THE CAUSE OF EVERYTHING by Nicholas Lepre

They came to the gray colonial on Spring Street with the light on in the highest window, and the only sounds Kenna could hear were the Grand Am and crickets in the pitch-black distance. She slowed down. The house was surrounded by dark clouds, violet and burgundy.

Brandon looked at the route map for special instructions and when he couldn’t find any he asked her what they were doing. Kenna pointed to the window and told him about the light, how it was on every morning, how it had to mean something. It was the one constant all summer.

“Probably someone who can’t sleep.”

He shrugged and threw the paper in the uneven walkway.

She wondered if she belonged in that house, if the light was on for her to see, maybe. When Kenna was fourteen and fifteen and sixteen, she stayed awake all night writing songs on her white Ibanez. She played it unplugged so that she wouldn’t wake her mother, so that only she could hear the whisper of the nickel-wound strings. She liked to imagine someone was doing the same in the colonial, making up chords and biting their calluses, writing out tabs in a spiral notebook.

Her mother told her she could have been a hostess at a nice restaurant if she smiled more. It would have been a better summer job; she would have made more money. But Kenna chose the paper route in East Greenwich. She chose the strange hours and solitude, the lower pay and the black night. Some mornings she idled in front of the house for a few minutes and stared at the window, hoping for any glimpse of movement. If she lingered too long her Grand Am would start to overheat and she would have to turn the heat all the way up, open all of the vents and drive around the block four or five times to cool it down.

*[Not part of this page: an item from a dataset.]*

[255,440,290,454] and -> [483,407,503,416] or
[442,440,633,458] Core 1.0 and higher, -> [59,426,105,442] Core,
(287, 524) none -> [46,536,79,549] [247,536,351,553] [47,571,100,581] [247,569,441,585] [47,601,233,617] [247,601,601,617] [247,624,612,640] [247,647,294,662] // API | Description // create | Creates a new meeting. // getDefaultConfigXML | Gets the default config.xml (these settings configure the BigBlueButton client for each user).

“Don’t you wonder about anything?” Kenna asked. “Can’t you be a little curious?”

He stared vacantly at the blue plastic dashboard and the empty blacktop in front of them.

“Just look up at the window. It’s wide open,” Kenna said. “Anything could be happening in there. There are a million possibilities. Think of one.”

Nothing she could say would explain it. He asked how much longer the route was and put his hand on her shoulder. It was his last early morning with her before he drove back to Pennsylvania.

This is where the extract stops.